Well, it would appear on a first look that multi-god worship is not a problem in hype- sophisticated Britain today. After all, Broughty isn’t littered with temples to Apollo, Jupiter or even Baal. Yet it has its other temples. Places where things are revered rather than God. Dare, in the same breath, I mention shopping malls, car showrooms, sports sites, work locations and even new housing estates; loci where hearts and minds are captured by desire and ambition. Objects that are points of destination rather than mere tools for a better way of living. In essence, jealously guarded achievements that weave their stories into ours and demand choices of us for their possession.

 

So what is our Elijah-like story that can compete? What is the tale we tell as Christians? How do we make those worshippers of lesser gods proclaim with us the Lord – he is God. Well that enlightening story is less told from our protestations than from our actions.  For while the prophets of Baal danced around their pyre with increasing frenzy, all Elijah did was feed the widow humbly and revive the son caringly.

 

And something like this came to my mind during a lunch break at the General Assembly. Maybe it was both the warmth of the day and the length of the week.

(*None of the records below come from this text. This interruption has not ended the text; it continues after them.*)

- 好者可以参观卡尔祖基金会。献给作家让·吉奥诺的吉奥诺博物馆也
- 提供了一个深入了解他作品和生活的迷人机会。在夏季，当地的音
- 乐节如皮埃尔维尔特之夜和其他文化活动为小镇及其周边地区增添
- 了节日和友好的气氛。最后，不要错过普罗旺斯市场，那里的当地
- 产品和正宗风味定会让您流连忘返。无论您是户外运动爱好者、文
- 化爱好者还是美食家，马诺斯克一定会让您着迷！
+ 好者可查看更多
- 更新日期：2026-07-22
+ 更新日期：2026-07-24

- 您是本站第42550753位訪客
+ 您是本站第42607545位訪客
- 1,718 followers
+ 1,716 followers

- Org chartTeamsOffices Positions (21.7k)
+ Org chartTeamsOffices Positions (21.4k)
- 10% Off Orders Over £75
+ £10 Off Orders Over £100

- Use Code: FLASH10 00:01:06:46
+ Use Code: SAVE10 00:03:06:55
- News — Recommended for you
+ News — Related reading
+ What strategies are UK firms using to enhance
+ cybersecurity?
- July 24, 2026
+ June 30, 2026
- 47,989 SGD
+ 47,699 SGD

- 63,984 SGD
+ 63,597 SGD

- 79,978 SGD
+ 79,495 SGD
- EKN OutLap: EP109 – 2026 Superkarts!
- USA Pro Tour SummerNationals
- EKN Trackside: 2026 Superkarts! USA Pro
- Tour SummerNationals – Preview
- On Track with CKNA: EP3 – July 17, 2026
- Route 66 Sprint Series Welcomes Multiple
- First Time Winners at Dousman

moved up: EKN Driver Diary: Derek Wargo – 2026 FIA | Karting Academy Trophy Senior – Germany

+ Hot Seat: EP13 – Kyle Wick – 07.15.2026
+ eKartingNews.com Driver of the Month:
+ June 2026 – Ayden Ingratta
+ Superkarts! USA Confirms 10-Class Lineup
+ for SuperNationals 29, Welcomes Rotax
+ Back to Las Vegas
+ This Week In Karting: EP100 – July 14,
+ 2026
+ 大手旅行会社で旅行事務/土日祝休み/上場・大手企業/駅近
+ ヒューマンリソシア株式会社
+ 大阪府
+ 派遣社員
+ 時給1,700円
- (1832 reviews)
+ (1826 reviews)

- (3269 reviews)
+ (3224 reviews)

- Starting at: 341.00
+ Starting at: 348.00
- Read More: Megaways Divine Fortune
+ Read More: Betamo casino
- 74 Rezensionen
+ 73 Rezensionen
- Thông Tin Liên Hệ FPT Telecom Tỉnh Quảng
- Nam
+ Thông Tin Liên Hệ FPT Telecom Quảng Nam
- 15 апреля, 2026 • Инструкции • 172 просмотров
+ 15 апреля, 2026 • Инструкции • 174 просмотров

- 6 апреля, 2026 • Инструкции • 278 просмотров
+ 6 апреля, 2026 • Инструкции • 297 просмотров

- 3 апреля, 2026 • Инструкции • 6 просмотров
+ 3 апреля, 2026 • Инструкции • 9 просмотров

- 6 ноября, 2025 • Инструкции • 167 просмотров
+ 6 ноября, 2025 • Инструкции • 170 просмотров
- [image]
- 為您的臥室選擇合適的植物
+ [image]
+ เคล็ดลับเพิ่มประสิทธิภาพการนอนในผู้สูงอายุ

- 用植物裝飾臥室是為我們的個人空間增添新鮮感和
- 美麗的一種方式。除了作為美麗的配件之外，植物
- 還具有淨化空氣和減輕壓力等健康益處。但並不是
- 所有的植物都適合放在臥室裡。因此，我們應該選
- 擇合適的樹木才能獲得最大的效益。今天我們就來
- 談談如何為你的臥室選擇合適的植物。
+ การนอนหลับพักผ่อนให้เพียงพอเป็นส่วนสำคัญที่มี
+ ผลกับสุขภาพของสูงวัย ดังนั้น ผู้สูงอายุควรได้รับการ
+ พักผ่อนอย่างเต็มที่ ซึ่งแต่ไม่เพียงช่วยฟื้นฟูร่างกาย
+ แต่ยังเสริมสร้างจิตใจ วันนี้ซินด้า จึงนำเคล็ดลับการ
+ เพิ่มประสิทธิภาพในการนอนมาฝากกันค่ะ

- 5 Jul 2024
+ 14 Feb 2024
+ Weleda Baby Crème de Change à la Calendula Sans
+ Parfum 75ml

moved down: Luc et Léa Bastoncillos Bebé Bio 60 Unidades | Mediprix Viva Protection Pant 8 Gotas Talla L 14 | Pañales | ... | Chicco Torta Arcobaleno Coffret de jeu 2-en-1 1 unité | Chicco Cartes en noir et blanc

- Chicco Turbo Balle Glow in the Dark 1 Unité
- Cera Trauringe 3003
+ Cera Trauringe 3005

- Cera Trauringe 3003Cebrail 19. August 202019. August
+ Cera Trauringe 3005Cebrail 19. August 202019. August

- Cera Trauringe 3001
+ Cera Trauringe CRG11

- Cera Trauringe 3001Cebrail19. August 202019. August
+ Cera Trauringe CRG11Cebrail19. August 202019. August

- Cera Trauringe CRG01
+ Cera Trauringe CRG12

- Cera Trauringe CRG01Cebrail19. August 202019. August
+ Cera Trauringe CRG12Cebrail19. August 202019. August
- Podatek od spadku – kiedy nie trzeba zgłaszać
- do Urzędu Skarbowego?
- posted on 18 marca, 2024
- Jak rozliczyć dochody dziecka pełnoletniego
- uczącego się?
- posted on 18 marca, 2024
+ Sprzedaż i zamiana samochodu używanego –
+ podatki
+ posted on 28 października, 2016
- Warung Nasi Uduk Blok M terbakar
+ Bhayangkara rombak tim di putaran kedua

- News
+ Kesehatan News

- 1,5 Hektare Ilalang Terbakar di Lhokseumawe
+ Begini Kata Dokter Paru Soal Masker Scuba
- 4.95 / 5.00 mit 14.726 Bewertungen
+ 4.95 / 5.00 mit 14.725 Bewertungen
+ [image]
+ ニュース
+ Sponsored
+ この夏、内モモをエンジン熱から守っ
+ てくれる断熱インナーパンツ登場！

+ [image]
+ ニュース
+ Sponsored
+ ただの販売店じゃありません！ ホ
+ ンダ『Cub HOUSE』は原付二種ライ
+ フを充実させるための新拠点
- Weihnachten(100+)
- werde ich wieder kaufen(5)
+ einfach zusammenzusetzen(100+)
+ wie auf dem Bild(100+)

But either way I gradually realised that my fellow commissioners seemed no more companionable, no more hospitable nor better mannered that the people walking by on the Royal Mile; indeed in some cases considerably less so. Therefore this community of committed Christians – despite much wordy protestations of fellowship in the hall – were no better or even worse than those without the gospel in their hearts. And that realisation left me dispirited.

 

 

May we then in our smaller and possibly less august body – here in St Luke’s – choose to do better. Let us commit ourselves to act always – one to another – with humility, valuing and concern. Let us like Elijah enflame our neighbours’ damped sense of community by our humble lives. Let our compassionate spark reflect the divine fire that will draw attention away from the god of self. Or as I saw on Facebook this week a blessing from William Channing; may your life preach more than your lips.

 

There was once an old missionary home from foreign parts on furlough in London. He was invited to a party at which many of the great and good were present. Maybe not surprising then he felt a bit like a fish out of water. Not least when each was required to say or do something to amuse the other guests. A singer of note, sang. A pianist played a show-time hit. A famous actor recited a piece from a popular play that included the Lord’s Prayer. Then it was holy gentleman’s turn. He protested he knew nothing or could perform anything. But they would not take no for answer. So he said the only words he could remember were the Lord’s Prayer and that had already been given. The company nevertheless accepted a repeat with a good grace and he started to speak. At the end, there was silence. Then the actor stepped forward and said I knew Christ’s words but our missionary friend clearly knew the author.

 

May we then this day make choices that shout to the rafters – the Lord is God – the Lord is my God. May our actions tell a story to set the hearts afire of all who are distracted by unworthy things. May the fibres of our life’s being say clearly we do know our true author and creator, our true mentor and friend, in truth our very true guiding light and ‘sole’ mate.